27 February 2014

driving in my sleep with Elizabeth Bowen

As much as I tried I could not finish the short story I was reading last night. Too tired. It was a beautiful story by Elizabeth Bowen, the magnificent Elizabeth Bowen who wrote Last September. And of course, Bowen's Court, long since knocked down.
The story opens with a woman driving along a country road on a summer's evening, the sun is setting and shadows are slowly covering the distant hills. And of course I was searching for clues and names and eventually placed her on a road coming down from the Galtee Mountains driving south towards Fermoy or maybe even Cork. But it was late, too late now and I fell asleep with the beautiful thought that I will continue reading in the morning.

Some time ago I went to this public lecture. Nowadays, public lectures have to have spectacular themes to pull a crowd, what with all the competition and the internet. This one was called: Learning in your sleep. Actually, it transpired that it's not strictly learning that takes place in our brain while we sleep but that our brain apparently stores and develops whatever we have been thinking about just before sleep. In smart science vocabulary, the offline consolidation of memory during sleep represents a principle of long-term memory formation.
So, we are thinking or reading about something just before sleep and if we are lucky, glimpses of it wander from the temporary storage area inside our brain (where, so it seems, most of what we remember gets lost) to the permanent storage space. And during this process the new stuff sticks onto old stuff and lost memories are rekindled and new memories are formed and so on. There is a lot of clever research done, incl. sniffing rose petals and lavender while memorising complicated rows of figures and shapes before going to sleep.

In my dream last night I was 30 again, driving our battered moke up and up the St. Louis Road and into the forest and then downhill with all the sharp bends towards the coast, past the police station, turning left towards the beach where I stopped the car underneath the large Takamaka trees.
I walked into the almost still surf, north-easterly monsoon, hardly any waves. I closed my eyes and pushed myself under water, resurfacing after a long slow dive. Floating with my face down I could see the sharp colours of coral and fish deep deep below me. And I was overwhelmed by the incredible feeling of being carried, supported on this thin line where ocean and sky meet. The sun was about to set. So close to the equator, it sinks at the count of ten. I turned around and watched the sky darken. The trees were full of birds.

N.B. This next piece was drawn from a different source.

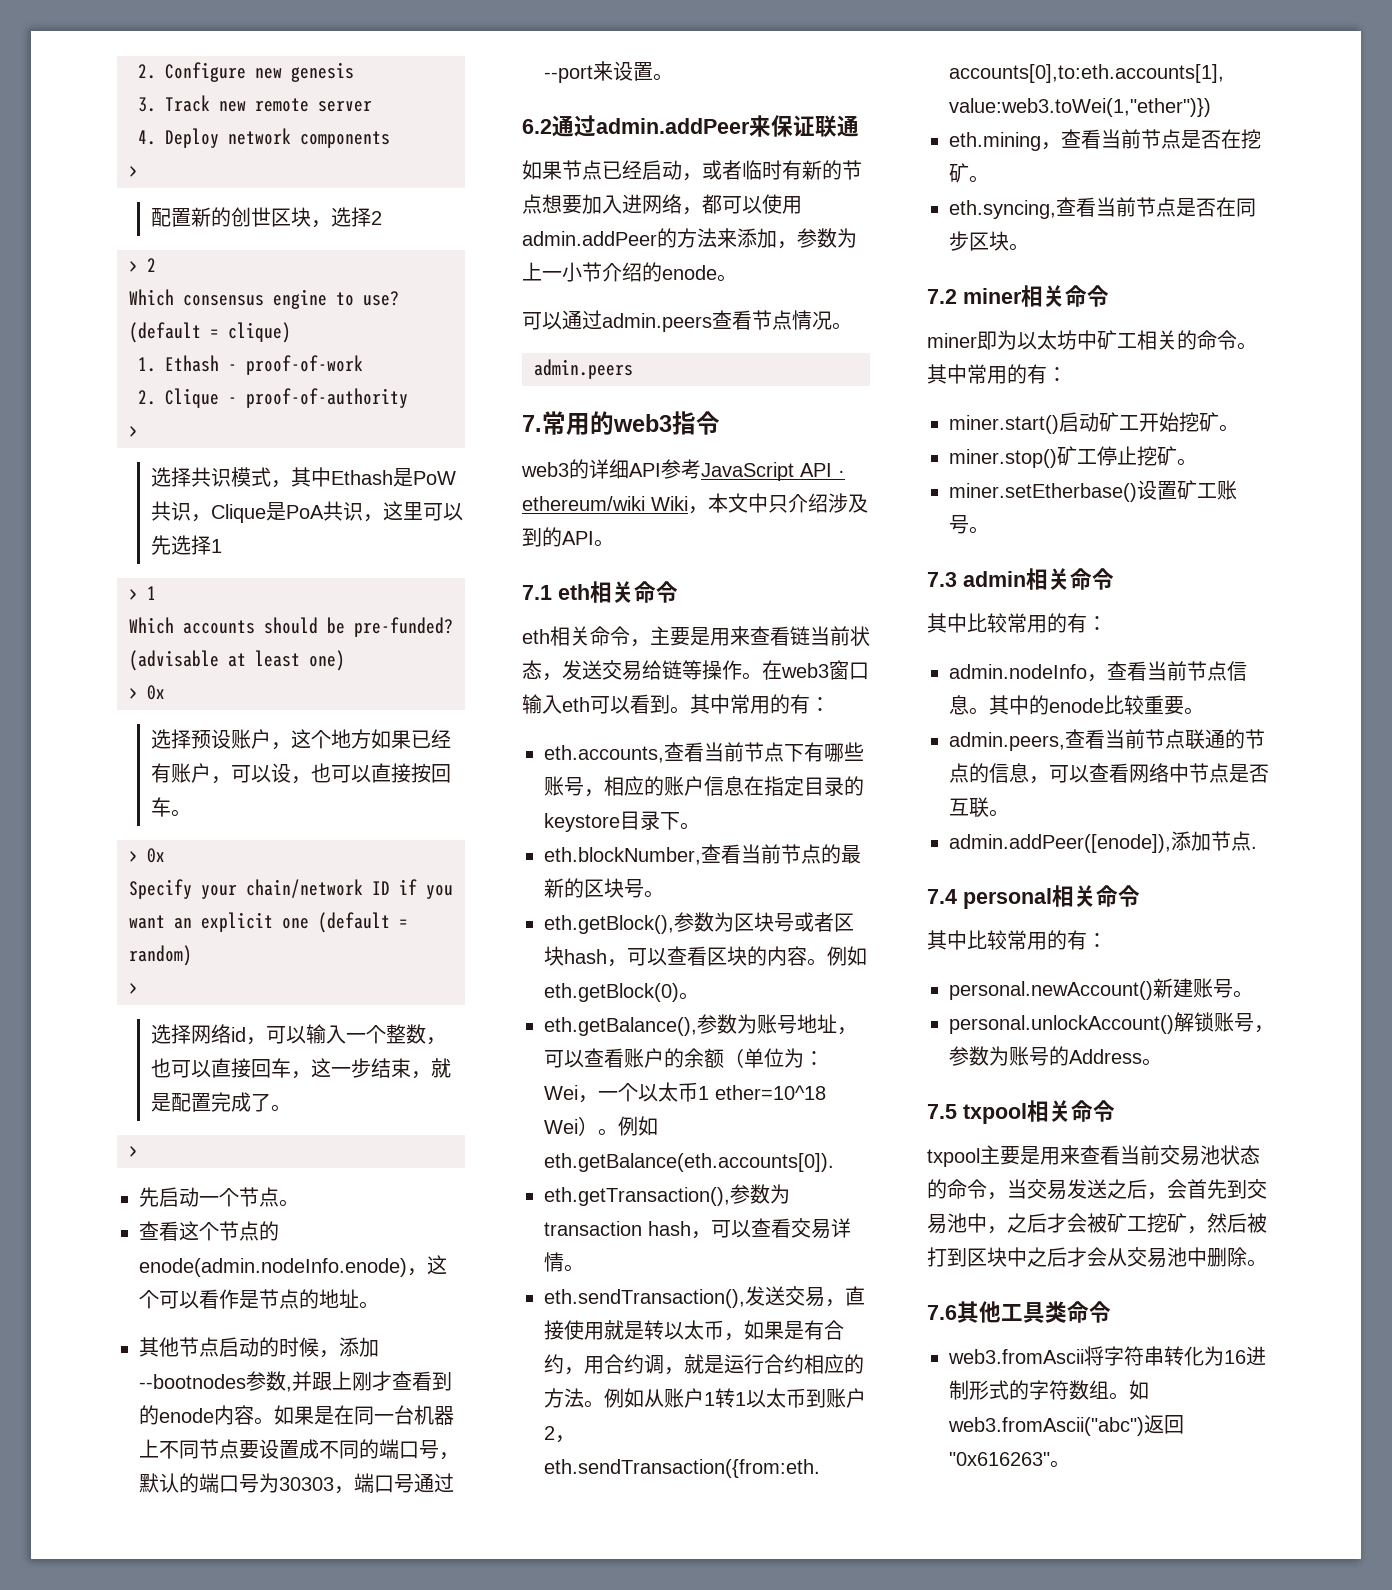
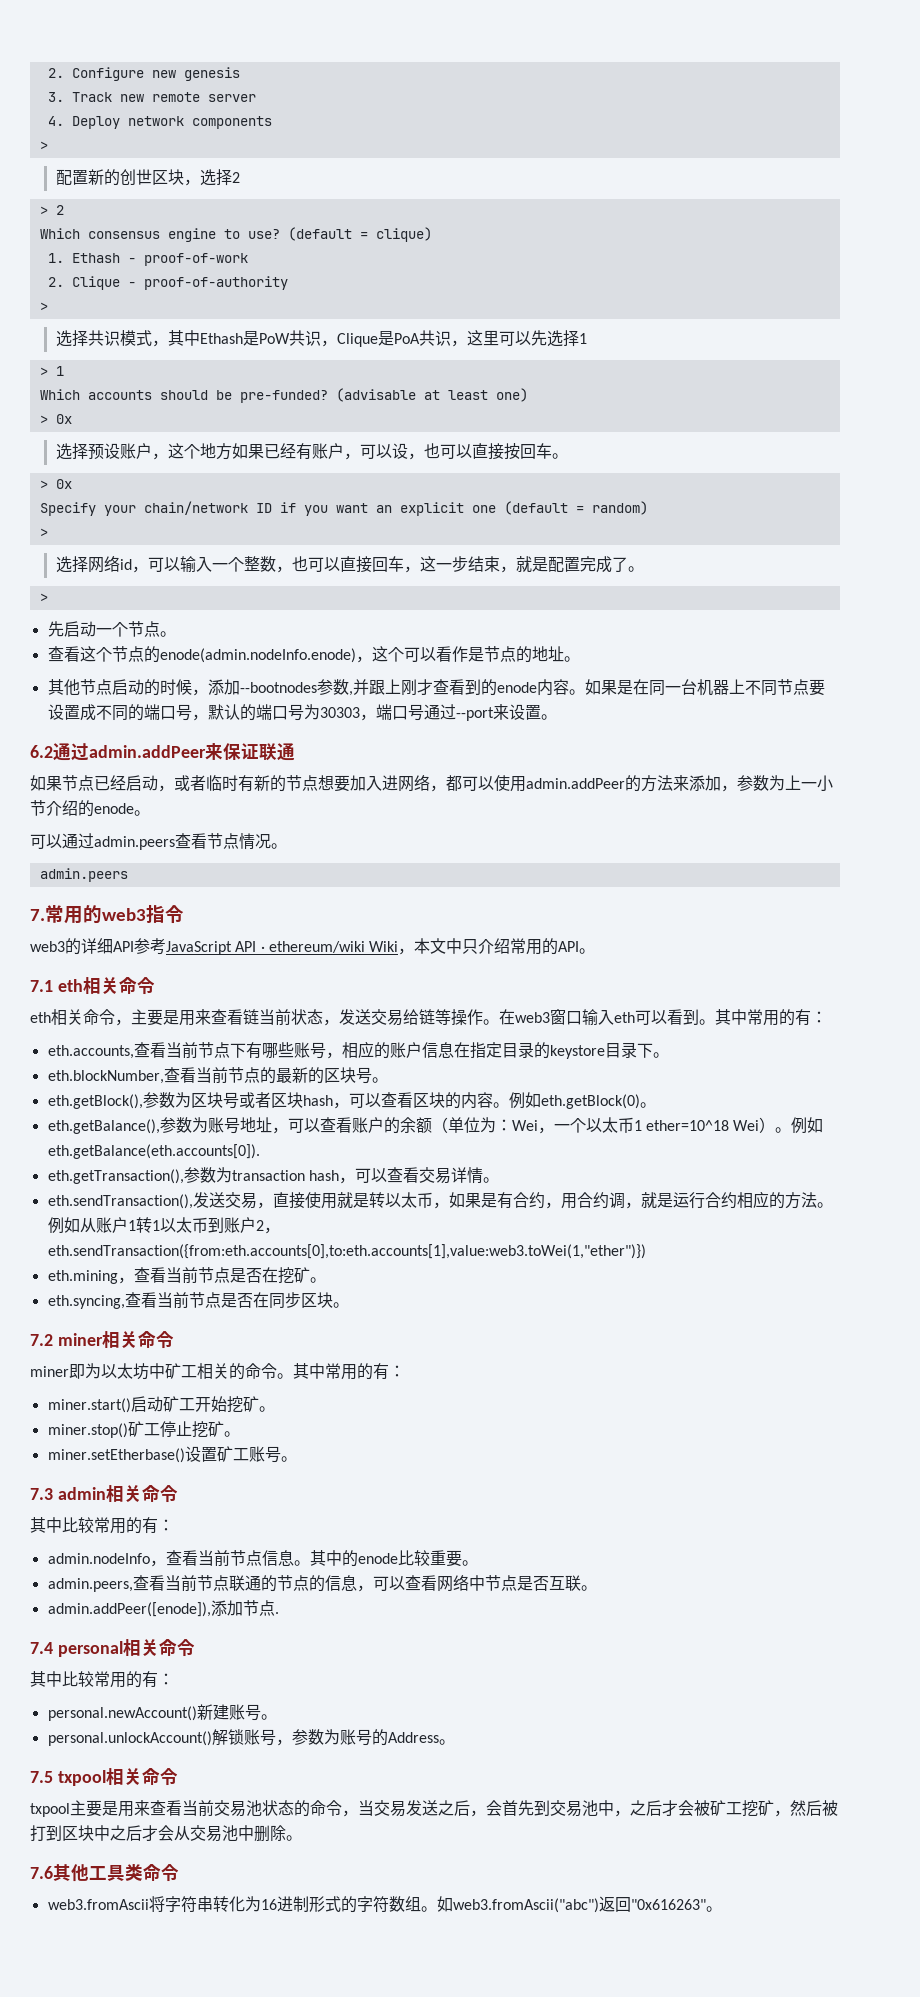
- web3的详细API参考JavaScript API · ethereum/wiki Wiki，本文中只介绍涉及到的API。
+ web3的详细API参考JavaScript API · ethereum/wiki Wiki，本文中只介绍常用的API。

I have had the most wonderful life, so far. I have even been to paradise.




25 February 2014

So the guy who wrote Ghostbusters has died of my disease. Strange feeling.
In the early days, one of the experts told me that had I been diagnosed 25 years ago I would have been dead within six months. But that today, with all the meds and the research and the developments, nobody dies of it - just like that.
Well, some do. But I am invincible.


23 February 2014

Today, an ordinary person can't pick up the phone, email a friend or order a book without comprehensive records of their activities being created, archived, and analysed by people with the authority to put you in jail or worse. I know: I sat at that desk. I typed in the names.
This is a quote by Edward Snowden from yesterday's Guardian. All well and good, I want to say. But no, what bothers me more than anything is the term ordinary person. Because, my dear Edward, you are thinking in a box, your box of ordinary people. Your ordinary people live in Western societies, affluent Western societies. In another interview, you claim that a child born today will grow up with no conception of privacy. You actually claim that mass surveillance is watching everything we do, how it affects the average person. I get your point, don't worry, but when I think about your average person, I also get the arrogance, because with all due respect - and I mean it, you did and continue to stick your neck out for all the right reasons - the world is far more complex and there are children born in all the myriad corners of this planet for whom privacy will never be a concept worth considering. In fact, according to the latest statistics, 22000 of them die every day and not because Bill Gates has failed to supply sufficient mosquito nets or because someone is spying on them. Indeed, maybe they would benefit from a bit of surveillance, maybe less would die. But before I get carried away with my standard rant about causes of poverty, hunger and injustice (which in my book are all man made), let's remember this: Just because we are wealthy - and by gosh, we are - and have iphones, we are not the apex of some imaginary pyramid of advancement.

If we accept that we're all cut from the same genetic cloth, it means by definition we all fundamentally share the same kind of raw human genius. And that brilliance and potential is made manifest through technological wizardry and innovation--which has been the great achievement of the West--or, by contrast, invested into unraveling the complex threads of memory inherent in a myth, or understanding nuances about the relationship between human beings and the spirit world. All of those things are simply a matter of choice and cultural orientation.
 Wade Davis

19 February 2014

The idea of human nature with inherent flaws is consistent with a tragic view of the human condition and it's a part of being human that we have to live with that tragedy.

Daniel Kahnemann

15 February 2014

Four days on another planet. Only four days, three long nights. R picked me up in his space ship and I slowly came back to Earth as he drove along the river in the rain.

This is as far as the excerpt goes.